The Volkswagen Passat won European Car of the Year 2015. We’re not really sure that the Passat deserved this award, as it’s hardly an innovative step-change in car design. And after driving our test car many miles around the UK on a variety of roads, we were left with the feeling that there are better cars to drive.

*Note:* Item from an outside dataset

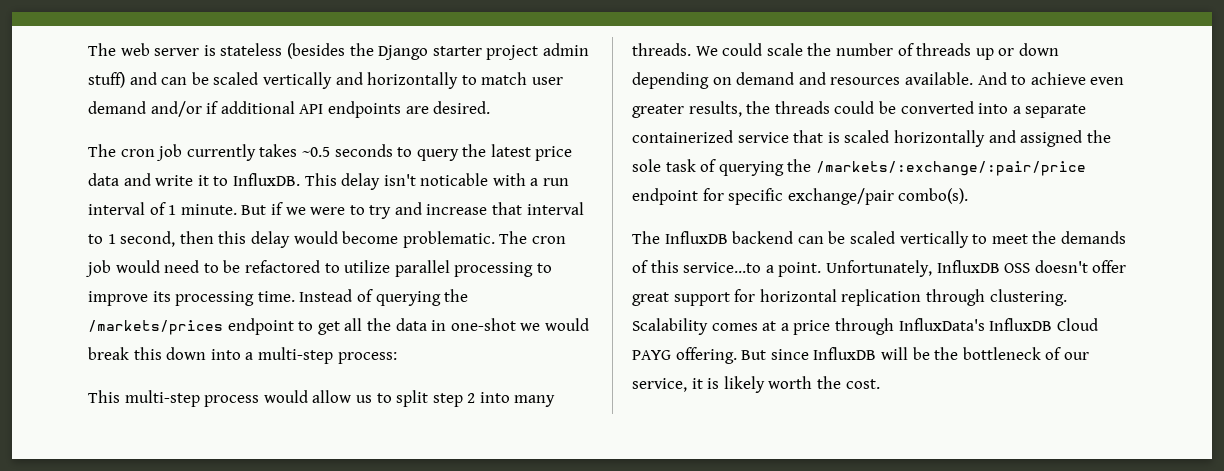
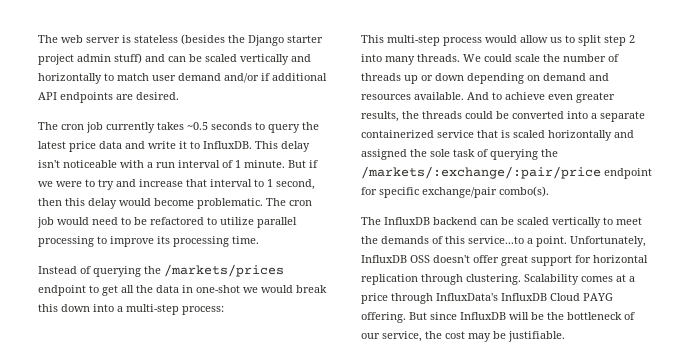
[420,173,489,186] noticable -> [63,160,117,168] noticeable
(295, 296) none -> (259, 240) //
[691,376,880,393] it is likely worth the cost. -> [425,331,565,342] the cost may be justifiable.

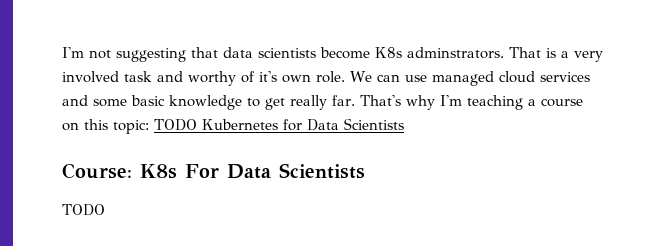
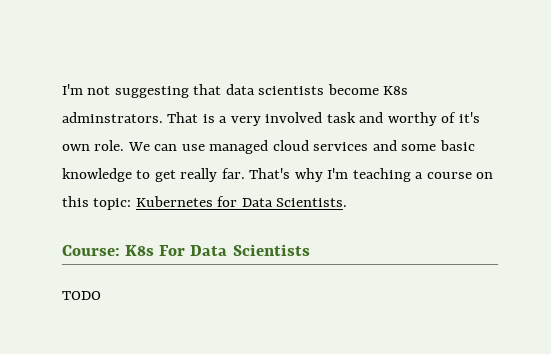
[154,119,197,131] TODO -> (132, 204) none
[344,118,404,130] Scientists -> [276,198,348,207] Scientists.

Then we spent two weeks driving around America, in a brand new, typically large and heavy (petrol) American car. After two weeks and almost 2,000 miles, the car had averaged 20mpg (much of this at 55mph). At that point we were wishing that instead of the vehicle that we did have, we had been driving a Volkswagen Passat BlueMotion. If we had averaged 100mpg, which we believe would have been possible at mostly 55mph, we would have used one-fifth of the fuel, paid around one-fifth of the fuel cost, and have emitted one-fifth of the CO2 of our American car. If all American cars driven on long journeys in the US were replaced with Volkswagen Passat BlueMotions then the environmental benefits of the emissions and fuel savings would massively outweigh any issues with NOx. The fact that Americans didn’t like diesel cars anyway, and that they like them even less after dieselgate, is one of the many reasons that the Passat BlueMotion won’t enjoy enthusiastic take-up in the US. But back in the UK and Europe, companies with employees who drive lots of motorway miles should have the Passat BlueMotion on their shortlist.
The Volkswagen Passat BlueMotion scores highly for economy and for motorway manners, but loses out on marks as an all-rounder for not being any form of driver’s car, so is awarded a Green Car Guide rating of 8 out of 10.